Optical Properties of Pure and Alloyed Silver-Copper Nanoparticles Embedded and Coupled in Dielectric Matrixes

摘要

In this study by using the boundary element method, influence of various parameters on the response to electromagnetic radiation for pure and alloyed silver-copper was investigated. The results demonstrate decreasing interparticle gap from 20 nm to 1 nm for silver coupled nanoparticles leads to shifting the wavelength of optical extinction peak from 362 nm to 393 nm. Decreasing interparticle gap from 20 nm to 1 nm for Cu coupled nanoparticles leads to shifting the wavelength of optical extinction peak from 323 nm to 336 nm.
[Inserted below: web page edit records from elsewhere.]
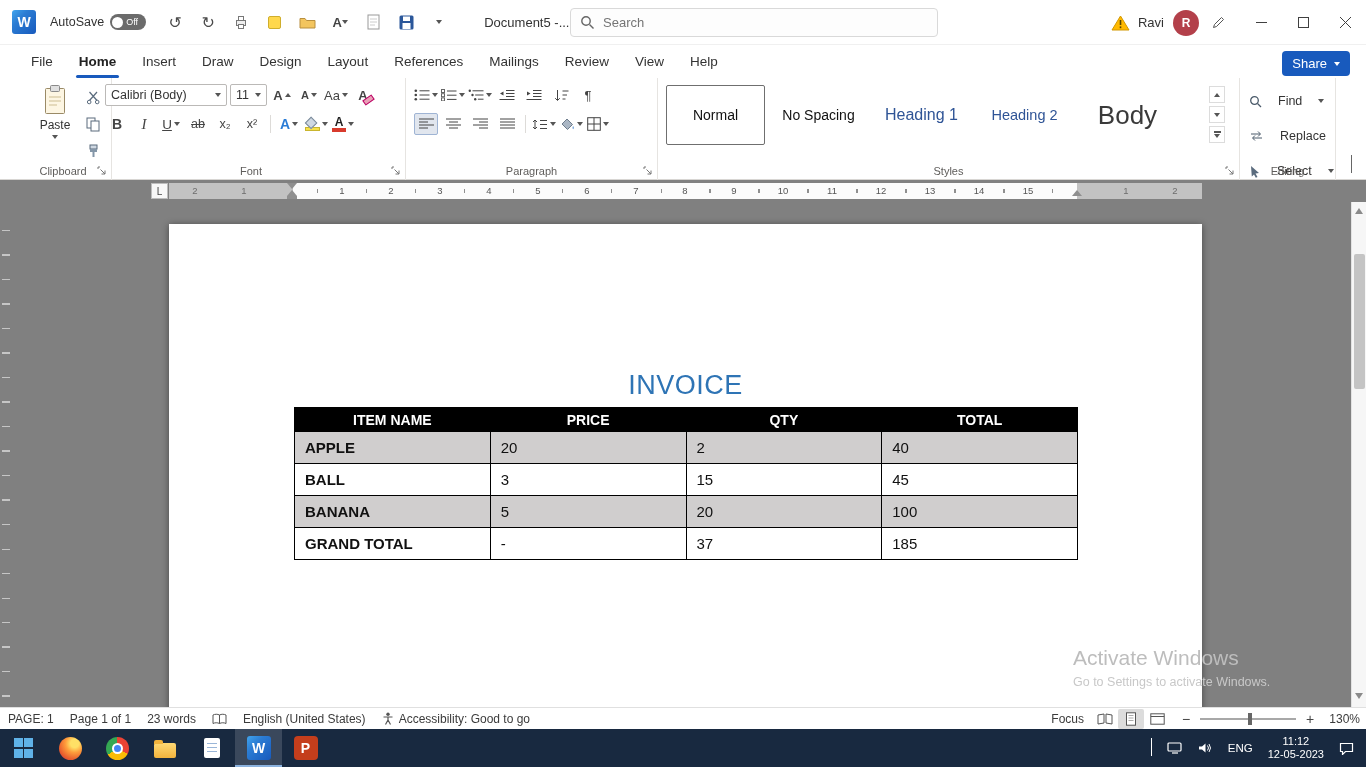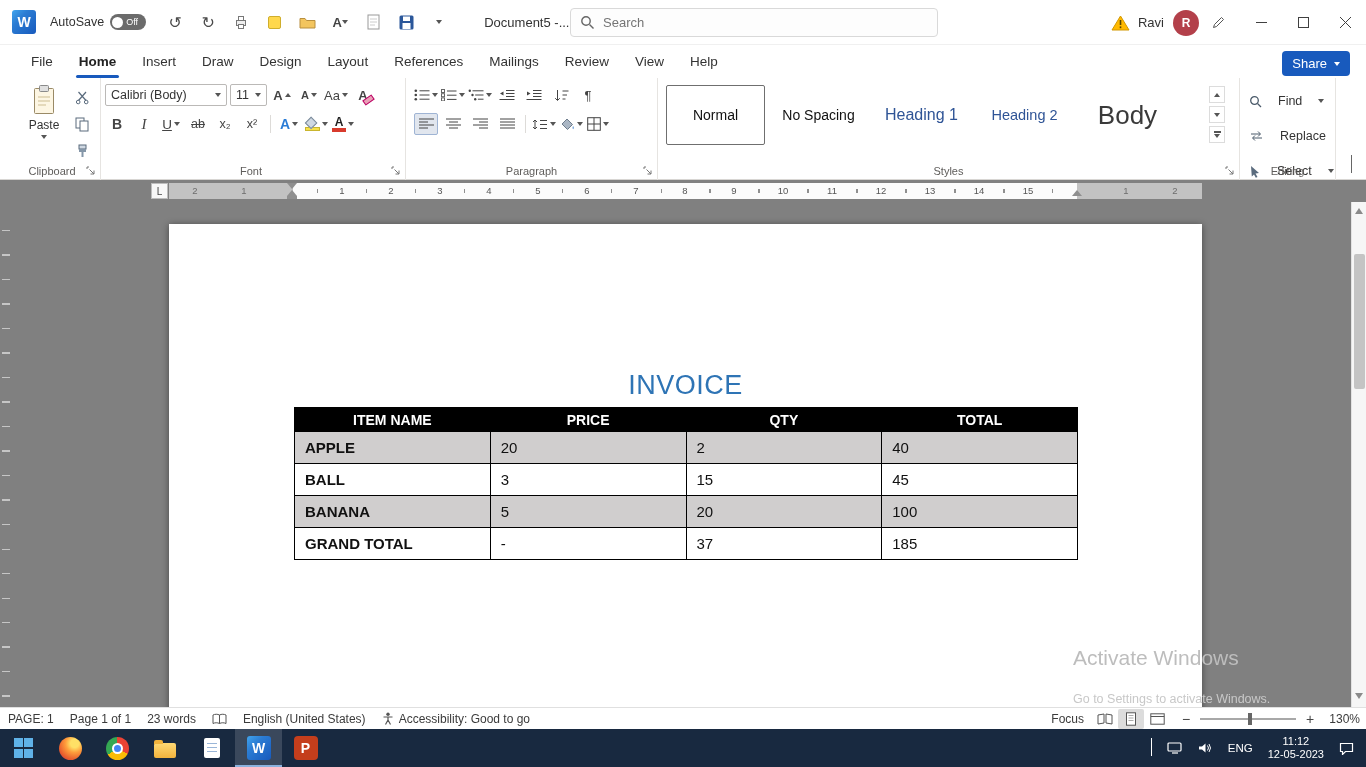--- a/index.html
+++ b/index.html
@@ -43,21 +43,21 @@
   .tab.active { font-weight:bold; color:#222; }
   .tab.active::after { content:""; position:absolute; left:10px; right:10px; bottom:0; height:3px; background:#185abd; border-radius:2px; }
   .sharebtn { position:absolute; right:16px; top:51px; height:25px; background:#185abd; border-radius:4px; color:#fff; display:flex; align-items:center; padding:0 10px; gap:7px; font-size:13px; }
   .sharebtn .cdn { border-top-color:#fff; }
 
   
   .ribbon { position:absolute; top:78px; left:0; right:0; height:102px; background:#fff; border-bottom:1px solid #d8d6d3; }
   .rgroup { position:absolute; top:0; height:102px; border-right:1px solid #e6e4e1; }
   .glabel { position:absolute; bottom:3px; left:0; right:0; text-align:center; font-size:11px; color:#5f5d5b; }
   .launcher { position:absolute; right:4px; bottom:4px; width:12px; height:12px; display:flex; align-items:center; justify-content:center; }
-  .g-clip { left:4px; width:97px; }
+  .g-clip { left:15px; width:97px; }
   .paste { position:absolute; left:14px; top:7px; width:52px; height:74px; display:flex; flex-direction:column; align-items:center; gap:3px; border-radius:3px; }
   .paste-label { font-size:12px; color:#333; }
   .clipcol { position:absolute; left:66px; top:8px; display:flex; flex-direction:column; gap:5px; }
   .rbtn { min-width:24px; height:22px; display:flex; align-items:center; justify-content:center; gap:2px; border-radius:2px; color:#444; font-size:13px; }
   .rbtn.active { background:#e1e6ee; border:1px solid #9fb4d4; }
   .g-font { left:97px; width:309px; }
   .frow { display:flex; align-items:center; gap:3px; margin:6px 0 0 8px; }
   .frow2 { margin-top:7px; }
   .combo { display:flex; align-items:center; border:1px solid #bbb9b7; background:#fff; height:22px; padding:0 5px; font-size:12.5px; color:#333; border-radius:2px; gap:5px; }
   .combo-family { width:122px; }
@@ -118,21 +118,21 @@
     background:repeating-linear-gradient(to bottom, rgba(255,255,255,.55) 0 1px, transparent 1px 24.5px); }
   .page { position:absolute; left:169px; top:22px; width:1033px; height:520px; background:#fff; box-shadow:0 1px 7px rgba(0,0,0,.45); }
   .doc-head { position:absolute; top:146px; left:0; width:100%; text-align:center; font-size:27px; letter-spacing:0.5px; color:#2e74b5; }
   .inv-table { position:absolute; left:125px; top:183px; width:784px; border-collapse:collapse; table-layout:fixed; }
   .inv-table th { background:#000; color:#ffffff; font-weight:bold; text-align:center; height:24px; border:1px solid #000; font-size:14px; }
   .inv-table td { border:1px solid #000; height:32px; padding-left:10px; font-size:15px; color:#111; }
   .inv-table td.c1 { font-weight:bold; }
   .inv-table tr.shade td { background:#d0cece; }
   .watermark { position:absolute; left:1073px; top:444px; pointer-events:none; }
   .wm1 { font-size:21px; color:#bdbdbd; }
-  .wm2 { font-size:12.5px; color:#c8c8c8; margin-top:22px; }
+  .wm2 { font-size:12.5px; color:#c8c8c8; margin-top:5px; }
   .scrollbar { position:absolute; right:0; top:0; width:15px; height:100%; background:#f6f6f6; border-left:1px solid #e2e2e2; }
   .sb-up { position:absolute; top:6px; left:3px; width:0; height:0; border-left:4.5px solid transparent; border-right:4.5px solid transparent; border-bottom:6px solid #8a8a8a; }
   .sb-thumb { position:absolute; top:52px; left:2px; width:11px; height:135px; background:#c4c4c4; border-radius:2px; }
   .sb-down { position:absolute; bottom:8px; left:3px; width:0; height:0; border-left:4.5px solid transparent; border-right:4.5px solid transparent; border-top:6px solid #8a8a8a; }
 
   
   .statusbar { position:absolute; top:707px; left:0; width:100%; height:22px; background:#fff; border-top:1px solid #e0e0e0; display:flex; align-items:center; font-size:12px; color:#3b3b3b; }
   .st-item { padding:0 8px; display:flex; align-items:center; gap:5px; white-space:nowrap; }
   .st-right { margin-left:auto; display:flex; align-items:center; padding-right:6px; }
   .vb { width:26px; height:20px; display:flex; align-items:center; justify-content:center; border-radius:2px; }

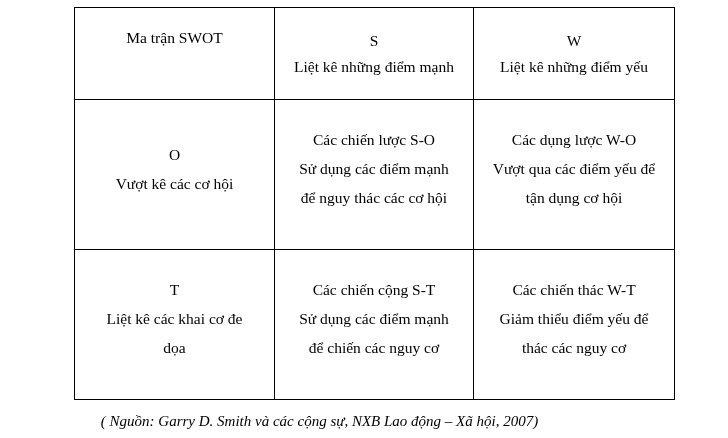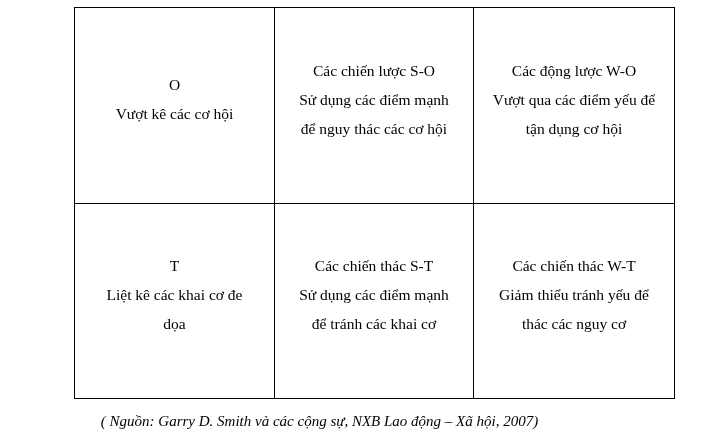--- a/index.html
+++ b/index.html
@@ -57,61 +57,74 @@
 </head>
 <body>
 
 <table class="matrix">
   <colgroup>
     <col class="c1">
       <col class="c2">
       <col class="c3">
   </colgroup>
   <tbody>
+      <tr class="r1">
+    <td class="header-corner">
+      <span class="line">Ma trận SWOT</span>
+    </td>
+    <td class="header-cell">
+      <span class="line top">S</span>
+      <span class="line sub">Liệt kê những điểm mạnh</span>
+    </td>
+    <td class="header-cell">
+      <span class="line top">W</span>
+      <span class="line sub">Liệt kê những điểm yếu</span>
+    </td>
+  </tr>
   <tr class="r2">
     <td>
       <div class="cell-shift">
         <span class="line">O</span>
         <span class="line">Vượt kê các cơ hội</span>
       </div>
     </td>
     <td>
       <div class="cell-shift">
         <span class="line">Các chiến lược S-O</span>
         <span class="line">Sử dụng các điểm mạnh</span>
         <span class="line">để nguy thác các cơ hội</span>
       </div>
     </td>
     <td>
       <div class="cell-shift">
-        <span class="line">Các động lược W-O</span>
+        <span class="line">Các dụng lược W-O</span>
         <span class="line">Vượt qua các điểm yếu để</span>
         <span class="line">tận dụng cơ hội</span>
       </div>
     </td>
   </tr>
   <tr class="r3">
     <td>
       <div class="cell-shift">
         <span class="line">T</span>
         <span class="line">Liệt kê các khai cơ đe</span>
         <span class="line">dọa</span>
       </div>
     </td>
     <td>
       <div class="cell-shift">
-        <span class="line">Các chiến thác S-T</span>
+        <span class="line">Các chiến cộng S-T</span>
         <span class="line">Sử dụng các điểm mạnh</span>
-        <span class="line">để tránh các khai cơ</span>
+        <span class="line">để chiến các nguy cơ</span>
       </div>
     </td>
     <td>
       <div class="cell-shift">
         <span class="line">Các chiến thác W-T</span>
-        <span class="line">Giảm thiểu tránh yếu để</span>
+        <span class="line">Giảm thiểu điểm yếu để</span>
         <span class="line">thác các nguy cơ</span>
       </div>
     </td>
   </tr>
 </tbody>
   </table>
 
 <div class="source">( Nguồn: Garry D. Smith và các cộng sự, NXB Lao động – Xã hội, 2007)</div>
 
 </body></html>

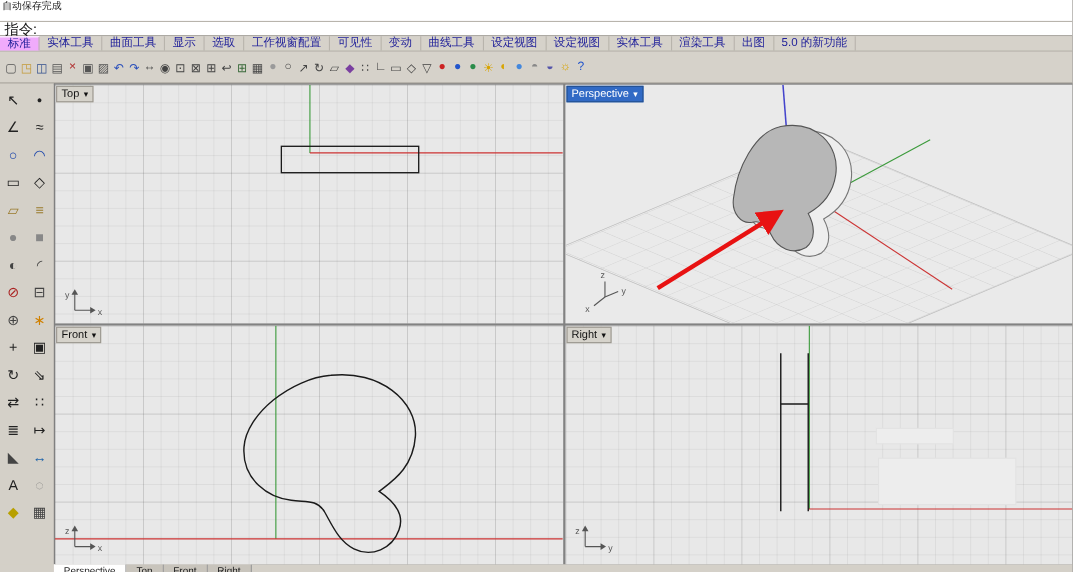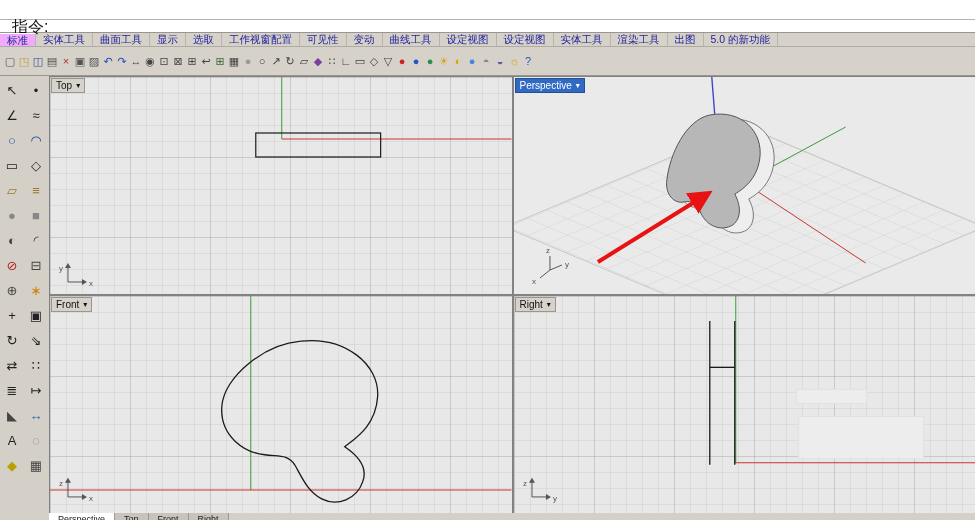--- a/index.html
+++ b/index.html
@@ -16,23 +16,23 @@
     border-bottom: 1px solid #b8b4ac;
     font-size: 9px;
     line-height: 10px;
     padding-left: 2px;
     color: #1a1a1a;
     overflow: hidden;
   }
   .cmdline {
     background: #ffffff;
     height: 13px;
-    font-size: 16px;
+    font-size: 13px;
     line-height: 13px;
-    padding-left: 12px;
+    padding-left: 4px;
     border-bottom: 1px solid #9a968e;
   }
   
   .menutabs {
     height: 14px;
     display: flex;
     align-items: stretch;
     background: #d6d2ca;
     border-bottom: 1px solid #b0aca4;
     font-size: 10.5px;
@@ -142,20 +142,21 @@
     background: #c8c4bc;
     color: #222;
     cursor: default;
   }
   .btab.active { background: #ffffff; }
 </style>
 </head>
 <body>
 
 <div class="history">
+  <div>自动保存完成</div>
 </div>
 
 <div class="cmdline">
   <span>指令:</span>
 </div>
 
 <div class="menutabs">
 
 <span class="mtab active">标准</span>
     <span class="mtab">实体工具</span>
By an increase in the medium refractive index of 1 to 2 the peak of optical extinction for a coupled Cu nanoparticles with 1 nm gap distance the wavelength of plasmon resonance peak shifted from 336 nm to 366 nm and longitudinal plasmon resonance peak shifted from 498 nm to 559 nm. By changing the composition of an alloy of copper and silver nanoparticles with diameter of 10 nm in dielectric matrix with refractive index 1.3 the wavelength of plasmon resonance peak shifted from 378 nm for pure silver nanoparticles to 530 nm for pure copper nanoparticles. In addition for Cu-Ag alloy coupled nanoparticles with 1 nm interparticle gap, the wavelength of resonance peak shifted from 420 nm for pure silver nanoparticles to 544 nm for pure copper nanoparticles. In the case of embedded nanoparticles for coupled silver nanoparticles with 6 nm gap distance, the wavelength of resonance peak shifted from 396 nm to 409 nm, and for coupled silver nanoparticles with 2 nm gap distance, the wavelength of resonance peak shifted from 414 nm to 430 nm. Furthermore for coupled Cu nanoparticles with 2 nm gap distance, the wavelength of resonance peak shifted from 575 nm to 582 nm. The results could be employed for plasmatic sensor design and fabrication.